Conservation Federation of Missouri

Up until the early 1900s, natural resources were thought of as something that might eventually disappear. Early fish and wildlife management approaches attempted to stretch out dwindling resources, rather than to improve wildlife populations and create habitat. Then, in the early 1900s, President Theodore Roosevelt recognized “conservation through wise use” as a public responsibility, and recognized science as a tool for fulfilling that responsibility.

A new era of conservation-minded leaders, sportsmen and citizens were beginning to form a strategy to bring back wildlife. On Sept. 10, 1935, nearly 100 forward thinking Missourians gathered at Columbia’s Tiger Hotel to discuss the sad state of Missouri’s fish, forests and wildlife. They formed the Conservation Federation of Missouri and launched a movement to revolutionize natural resource management.

They worked tirelessly to put a proposal for a new science-based Conservation Commission on the ballot. On Nov. 3, 1936, voters approved the measure by one of the largest margins by which any amendment to the state constitution had ever passed.

On July 1, 1937, the constitutional amendment creating the Missouri Conservation Commission took effect, and with it the Department of Conservation (MDC) was formed. This new Department had constitutional authority for the management of Missouri’s forests, fish and wildlife. Over the next 75 years, the “Missouri plan” allowed the Show-Me State to build what is acknowledged as one of the nation’s top conservation programs.

But the Conservation Federation of Missouri didn’t stop there. From the original 100, its ranks have grown to tens of thousands. The Federation became known as “the strong right arm of conservation.”

“That engagement of citizens in conservation is what it’s all about. The bottom line of one of President Roosevelt’s most succinct comments is that, ‘Wildlife and its habitat cannot speak, so we must, and we will,’ ” says Dave Murphy, executive director of the Conservation Federation of Missouri.

Today, the Federation continues to actively lead and support conservation efforts in Missouri and throughout the nation. It is the state’s oldest and largest privatecitizen conservation organization, with more than 90,000 individuals and 80 affiliated groups.

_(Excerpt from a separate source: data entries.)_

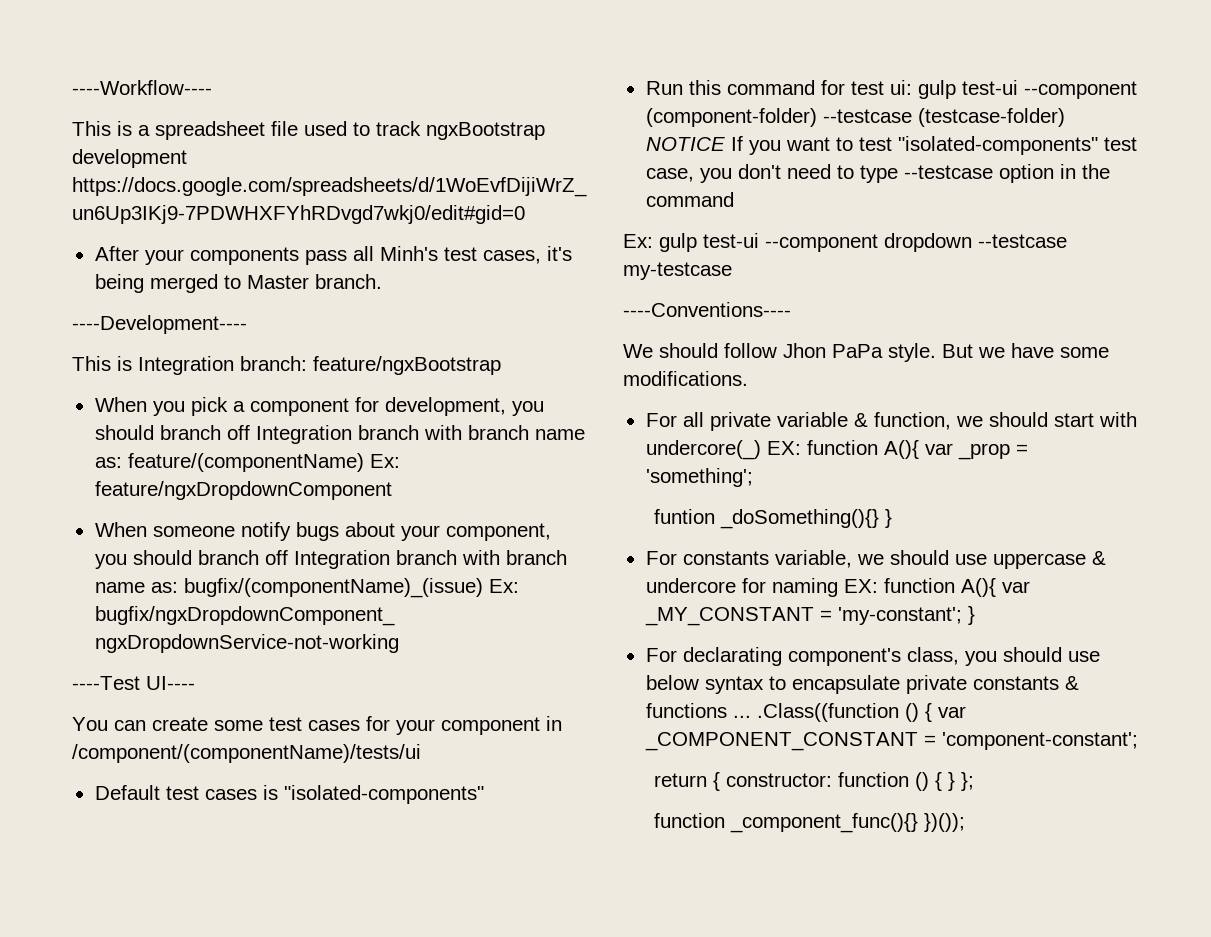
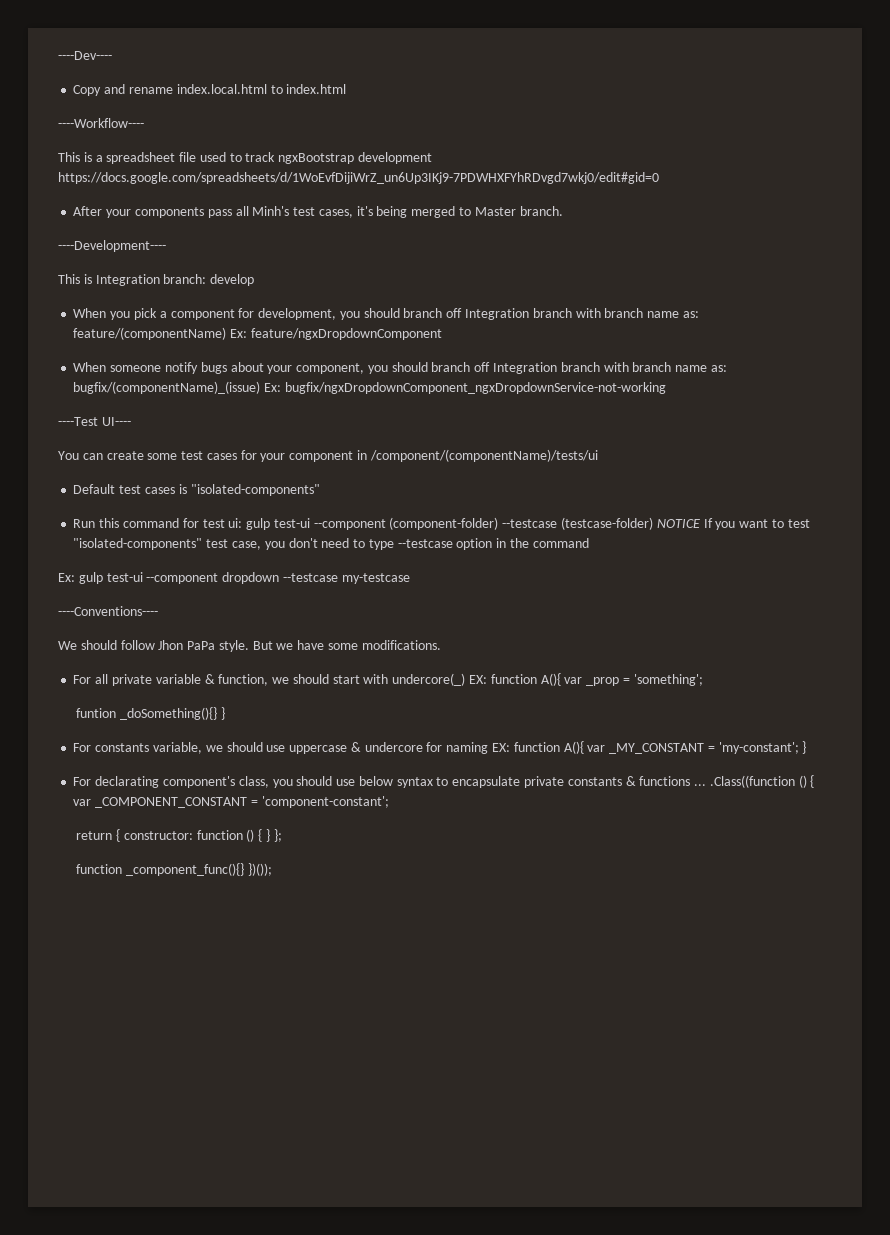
(72, 87) none -> [58,51,112,60] [73,84,347,96] ----Dev---- // Copy and rename index.local.html to index.html //
[313,356,501,375] feature/ngxBootstrap -> [210,274,255,286] develop

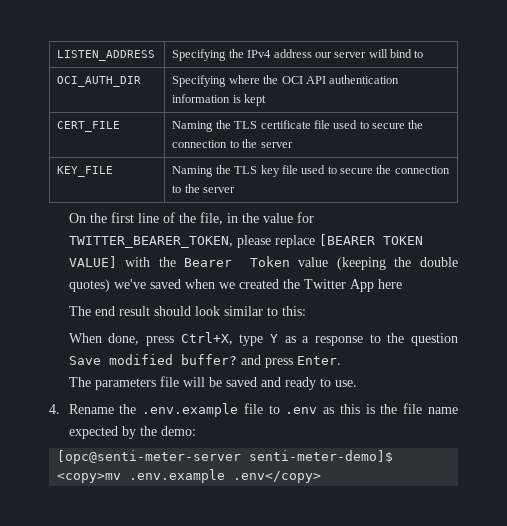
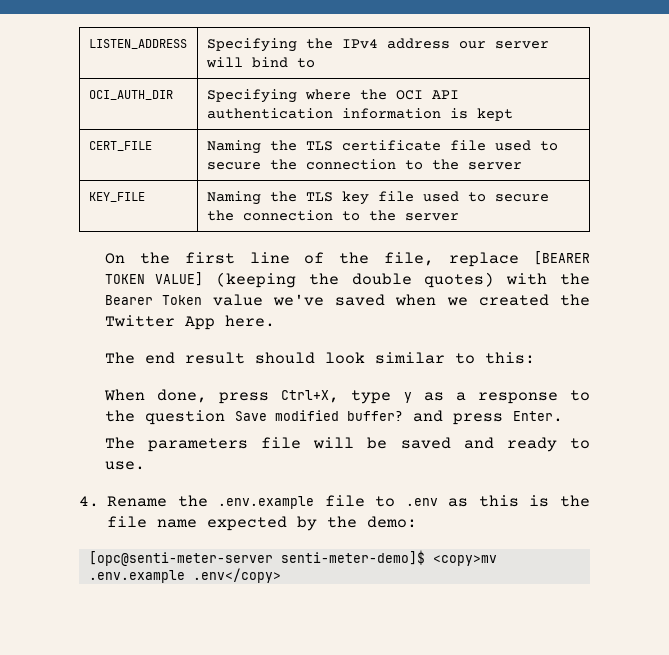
[226,212,314,223] [68,234,423,248] [68,256,117,268] in the value for TWITTER_BEARER_TOKEN, please replace [BEARER TOKEN VALUE] -> [449,251,591,267] [104,272,495,288] replace [BEARER TOKEN VALUE] (keeping the double quotes)
[336,257,458,270] [68,279,110,292] (keeping the double quotes) -> (263, 300) none
[377,279,402,289] here -> [224,315,275,327] here.
[269,334,278,343] Y -> [403,392,412,403] y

Since its successful early efforts, the Federation has undertaken many other battles to ensure that Missouri remains the nation’s conservation leader. In 1976, it spearheaded a successful citizen initiative for the oneeighth of 1 percent conservation sales tax. This dedicated sales tax provides stable funding for the long-term efforts required for the conservation of fish, forests and wildlife.

“The wildlife of our state belongs to every citizen. This really has been underscored by the passage of the Design for Conservation sales tax in 1976 that formally made every citizen of our state an owner/operator, not only of wildlife but of conservation,” Murphy says. “And we have the many benefits of that, economically and otherwise. But we also have a responsibility for caring for it, and understanding it, and making sure that it continues in the future.”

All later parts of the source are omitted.